Lydia wrote to ask:
"I'm about to leave my first job working in a small office where I wrote macros to automate their work flow. Do you have any best practices for documentation?"
Documentation. One of the least understood parts of the job. And the one that is probably done more poorly than any other too.
That's because it's hard! I think it's often harder to write something that other people can read and understand than it is to write programs. Very often, the programmer is the least qualified to write the documentation. (After all, some programmers only can only communicate in grunts and hand gestures. Present company not included, of course!)
But because there is never enough time to really write great documentation, the first thing to do is prioritize the goals of your documentation. Do the most important parts first. Here's my list:
1 - The User Interface
One big reason this is high priority is that it's that part of your documentation that is most likely to be used. Make sure you cover:
- The goal of the program. The only other way some new person would be able to find out is by trial and error ... and more error ... and more error. Clearly describing what the program is for will save others tons of time and effort.

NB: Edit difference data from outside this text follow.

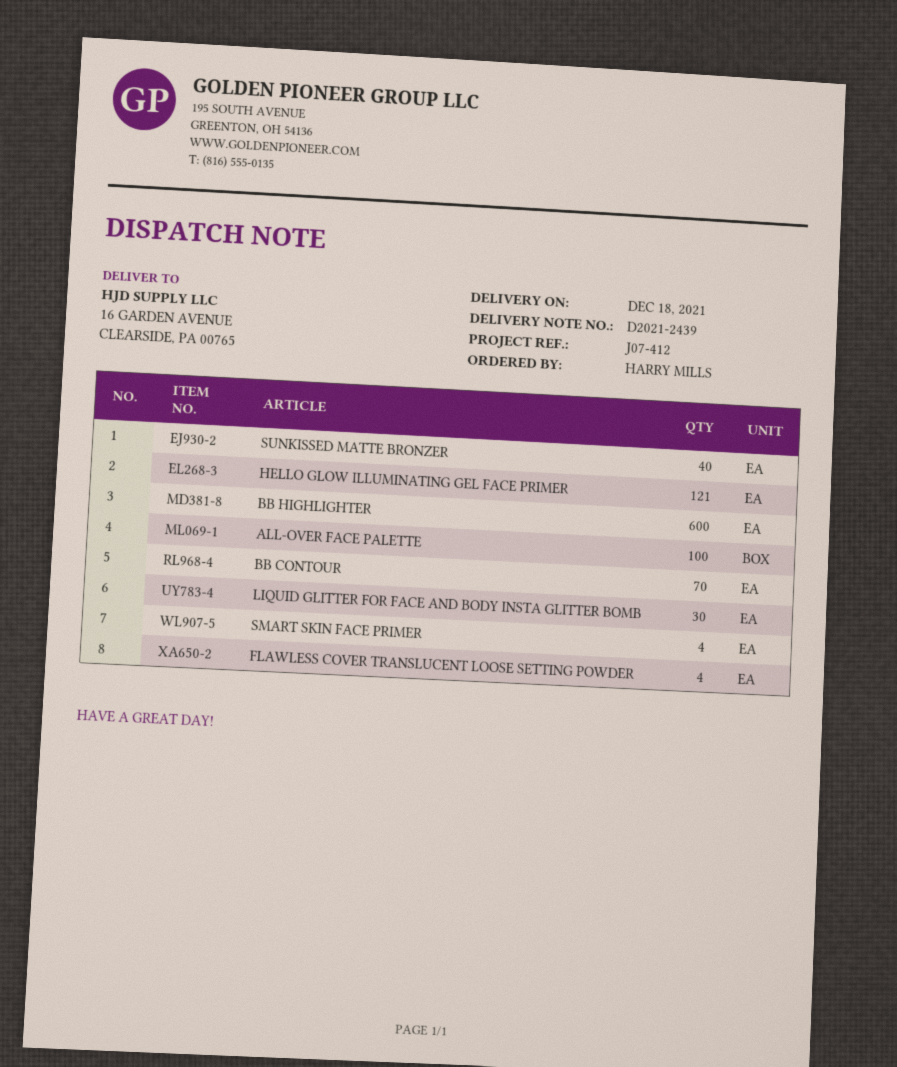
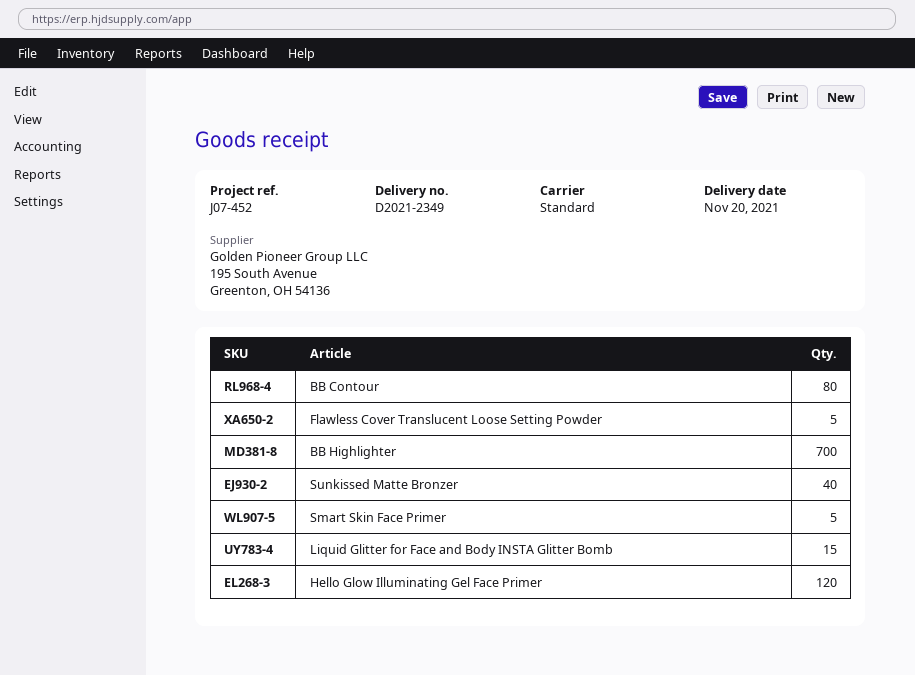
delivery note number: D2021-2439 -> D2021-2349
delivery date: 2021-12-18 -> 2021-11-20
reference: J07-412 -> J07-452
HELLO GLOW ILLUMINATING GEL FACE PRIMER: 121 -> 120
BB HIGHLIGHTER: 600 -> 700
ALL-OVER FACE PALETTE: 100 -> none
BB CONTOUR: 70 -> 80
LIQUID GLITTER FOR FACE AND BODY INSTA GLITTER BOMB: 30 -> 15
SMART SKIN FACE PRIMER: 4 -> 5
FLAWLESS COVER TRANSLUCENT LOOSE SETTING POWDER: 4 -> 5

- How to start and end the program. (Especially if there is some additional task, like making a separate backup, that should be done.)

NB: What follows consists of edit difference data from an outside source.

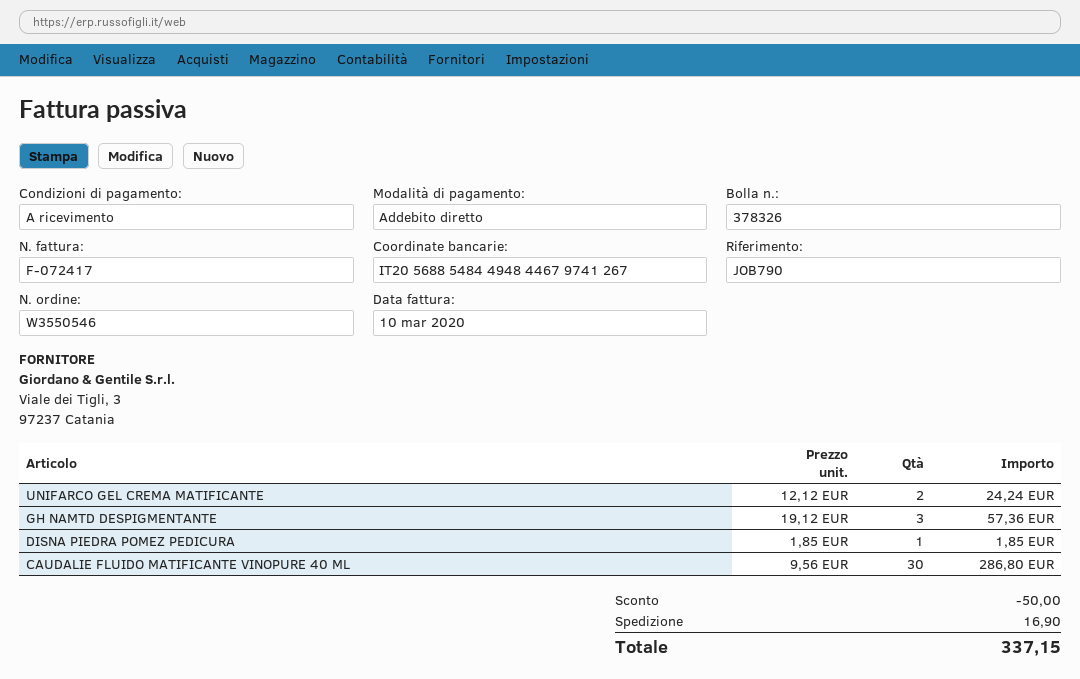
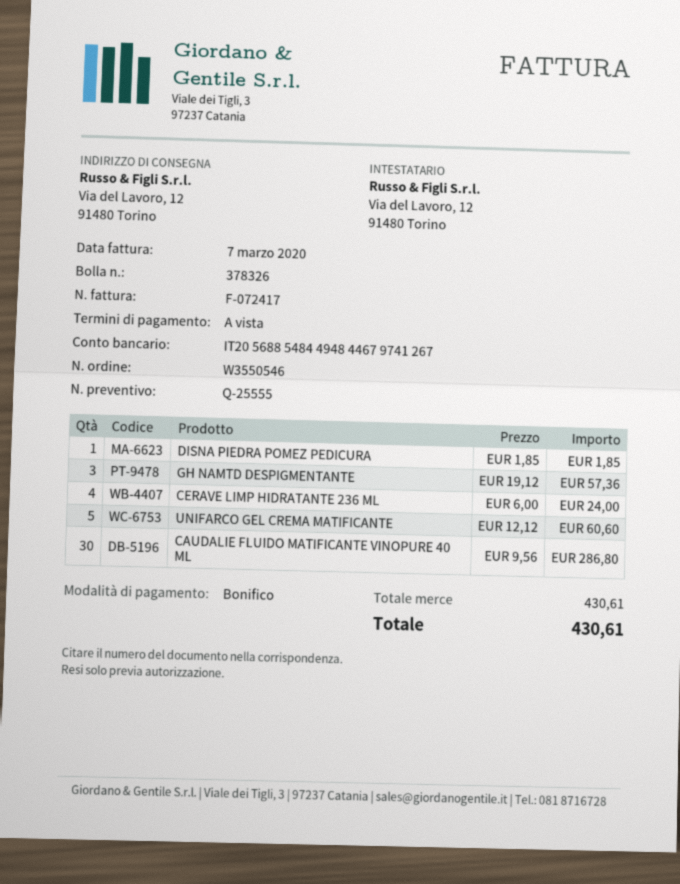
invoice date: 2020-03-10 -> 2020-03-07
payment method: direct debit -> bank transfer
UNIFARCO GEL CREMA MATIFICANTE: 2 x 12.12 = 24.24 -> 5 x 12.12 = 60.60
CERAVE LIMP HIDRATANTE 236 ML: none -> 4 x 6.00 = 24.00
discount: 50.00 -> none
shipping: 16.90 -> none
total: 337.15 -> 430.61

- Required information. There's nothing more frustrating than getting halfway through something and finding that you don't have some item of information necessary to finish it.
And if there is some unique little trick that someone using the program has to know, put it in a separate box to make it stand out. Here are some examples of tricks that some programs might need to illustrate what I mean:
"Make sure the number formatting of the selected cells is "Currency". Otherwise, you'll get the wrong answer."

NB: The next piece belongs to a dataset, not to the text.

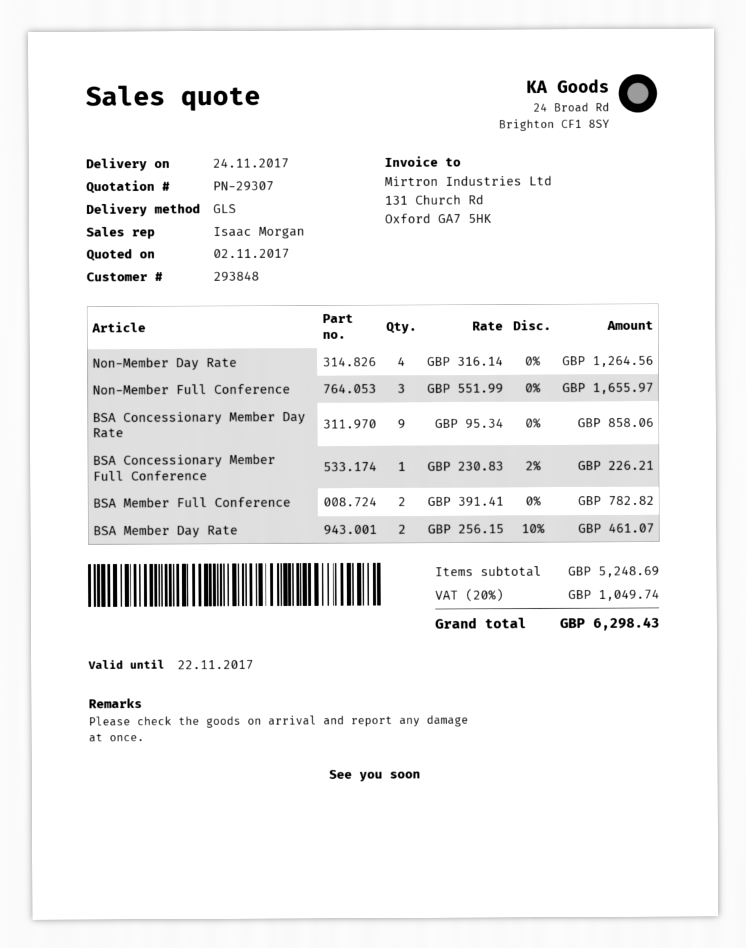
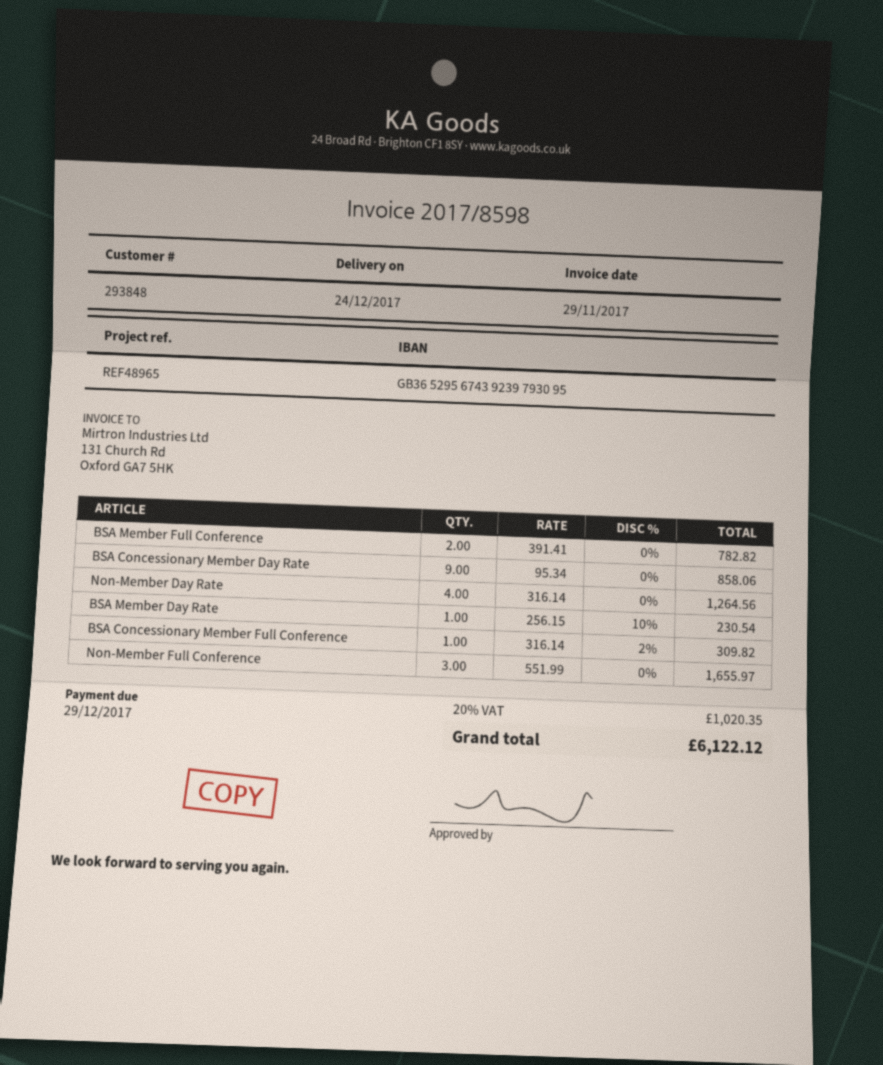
delivery date: 2017-11-24 -> 2017-12-24
BSA Concessionary Member Full Conference: 1 x 230.83 - 2% = 226.21 -> 1 x 316.14 - 2% = 309.82
BSA Member Day Rate: 2 x 256.15 - 10% = 461.07 -> 1 x 256.15 - 10% = 230.54
tax: 20% = 1049.74 -> 20% = 1020.35
total: 6298.43 -> 6122.12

"Never delete the bookmarks. They're required to put the information you supply in the right places."
2 - A System Diagram.
Show how the parts of the program fit together. This is important even if there's only one part. Someone completely new doesn't know there's only one part. People are visual creatures. There's real truth in the old saw, "A picture is worth a thousand words."
3 - Code documentation.
Last, and actually, "least" - detailed program documentation. Writing clear, commented and formatted code is the best program documentation. And most programmers I know are going to trust their own understanding of code rather than relying on anything you wrote anyway.
These are my ideas. If you have others, let me know about them.